Thank you for the report. zero temperature is forbidden in TRT-LLM now. Please prevent it on front-end now. We are working to improve the checking mechanism.

Hao-YunDeng commented 3 weeks ago

Thank you for the report. zero temperature is forbidden in TRT-LLM now. Please prevent it on front-end now. We are working to improve the checking mechanism.

The zero temperature defense is only one part of the issue.

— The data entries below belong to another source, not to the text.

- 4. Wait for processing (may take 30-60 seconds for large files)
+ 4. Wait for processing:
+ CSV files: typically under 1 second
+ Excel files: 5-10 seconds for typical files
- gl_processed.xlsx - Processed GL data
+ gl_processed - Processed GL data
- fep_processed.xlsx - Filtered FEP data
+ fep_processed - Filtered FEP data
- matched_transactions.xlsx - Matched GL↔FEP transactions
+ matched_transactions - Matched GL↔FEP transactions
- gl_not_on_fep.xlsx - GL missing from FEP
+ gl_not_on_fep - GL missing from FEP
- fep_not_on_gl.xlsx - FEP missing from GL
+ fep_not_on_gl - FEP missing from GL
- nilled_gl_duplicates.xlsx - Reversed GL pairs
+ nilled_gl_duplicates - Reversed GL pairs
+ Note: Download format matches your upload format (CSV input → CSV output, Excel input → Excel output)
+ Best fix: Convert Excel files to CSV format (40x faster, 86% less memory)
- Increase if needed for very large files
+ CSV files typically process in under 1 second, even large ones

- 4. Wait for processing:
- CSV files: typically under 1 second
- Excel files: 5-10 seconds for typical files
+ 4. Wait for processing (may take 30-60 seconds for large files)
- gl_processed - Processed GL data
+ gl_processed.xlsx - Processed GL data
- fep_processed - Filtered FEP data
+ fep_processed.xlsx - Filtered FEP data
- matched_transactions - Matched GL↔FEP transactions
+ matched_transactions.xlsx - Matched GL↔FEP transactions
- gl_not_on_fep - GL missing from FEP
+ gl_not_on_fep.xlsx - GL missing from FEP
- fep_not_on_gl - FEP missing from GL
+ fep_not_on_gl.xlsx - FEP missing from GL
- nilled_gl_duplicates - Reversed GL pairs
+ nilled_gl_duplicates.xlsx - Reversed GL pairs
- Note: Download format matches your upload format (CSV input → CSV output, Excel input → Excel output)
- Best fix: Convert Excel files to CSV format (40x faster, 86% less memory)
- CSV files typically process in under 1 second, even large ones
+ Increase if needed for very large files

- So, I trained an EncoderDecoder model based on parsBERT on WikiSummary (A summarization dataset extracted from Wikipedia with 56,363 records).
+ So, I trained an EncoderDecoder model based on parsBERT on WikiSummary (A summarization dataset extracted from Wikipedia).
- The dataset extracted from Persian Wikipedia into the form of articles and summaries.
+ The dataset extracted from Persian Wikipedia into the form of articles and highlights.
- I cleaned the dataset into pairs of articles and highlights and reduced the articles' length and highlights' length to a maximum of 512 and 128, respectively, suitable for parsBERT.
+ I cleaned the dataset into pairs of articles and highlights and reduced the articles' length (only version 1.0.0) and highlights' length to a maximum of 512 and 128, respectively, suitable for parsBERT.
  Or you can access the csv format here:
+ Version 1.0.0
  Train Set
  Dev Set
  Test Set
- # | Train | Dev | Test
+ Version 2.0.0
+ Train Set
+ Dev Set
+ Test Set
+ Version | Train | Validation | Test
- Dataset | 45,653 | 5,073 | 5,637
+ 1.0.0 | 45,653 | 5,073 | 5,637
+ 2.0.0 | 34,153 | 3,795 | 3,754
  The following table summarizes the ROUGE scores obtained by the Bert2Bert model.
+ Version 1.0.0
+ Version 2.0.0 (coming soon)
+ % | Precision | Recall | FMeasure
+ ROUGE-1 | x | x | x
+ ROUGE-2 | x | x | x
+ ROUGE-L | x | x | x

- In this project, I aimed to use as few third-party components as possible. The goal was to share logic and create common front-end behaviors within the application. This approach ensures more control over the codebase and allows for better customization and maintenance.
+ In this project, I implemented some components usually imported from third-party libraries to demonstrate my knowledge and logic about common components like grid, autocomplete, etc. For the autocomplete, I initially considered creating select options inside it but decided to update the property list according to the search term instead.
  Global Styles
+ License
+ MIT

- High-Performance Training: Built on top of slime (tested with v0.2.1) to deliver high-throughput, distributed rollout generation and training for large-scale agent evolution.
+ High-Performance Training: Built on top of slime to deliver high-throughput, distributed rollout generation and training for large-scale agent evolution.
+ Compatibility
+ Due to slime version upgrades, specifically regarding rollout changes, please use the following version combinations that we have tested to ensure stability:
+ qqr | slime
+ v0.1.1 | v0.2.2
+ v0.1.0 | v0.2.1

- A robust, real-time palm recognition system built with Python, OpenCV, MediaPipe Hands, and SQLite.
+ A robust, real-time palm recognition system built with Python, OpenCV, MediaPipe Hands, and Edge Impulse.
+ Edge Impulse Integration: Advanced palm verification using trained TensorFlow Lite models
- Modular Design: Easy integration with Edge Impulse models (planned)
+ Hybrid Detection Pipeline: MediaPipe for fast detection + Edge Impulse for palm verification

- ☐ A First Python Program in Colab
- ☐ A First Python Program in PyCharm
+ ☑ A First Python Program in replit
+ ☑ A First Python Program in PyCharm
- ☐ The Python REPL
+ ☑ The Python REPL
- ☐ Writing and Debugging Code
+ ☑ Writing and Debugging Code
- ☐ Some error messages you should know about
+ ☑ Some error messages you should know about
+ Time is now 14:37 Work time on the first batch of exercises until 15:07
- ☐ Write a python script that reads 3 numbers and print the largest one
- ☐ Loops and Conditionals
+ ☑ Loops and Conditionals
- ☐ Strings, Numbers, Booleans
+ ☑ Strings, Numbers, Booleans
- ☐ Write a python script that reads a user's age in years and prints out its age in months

I'm also wondering, why a single bad request (zero temperature) would break down other same time good requests (non-zero temperature requests)? This is very dangerous. In our practice, those good requests also responded "zero temperature" error even though we really made sure they were not zero temperature, which misled us a lot. Please also fix this part as well. Thanks

byshiue commented 3 weeks ago

Thank you for the report. We know this issue and we are fixing it.

MartinMarciniszyn commented 4 days ago

The issue is fixed in the version of main that will be published tomorrow.

byshiue commented 4 days ago

Close this issue because the issue is fixed in latest main branch. Please let us know if you still encounter issue.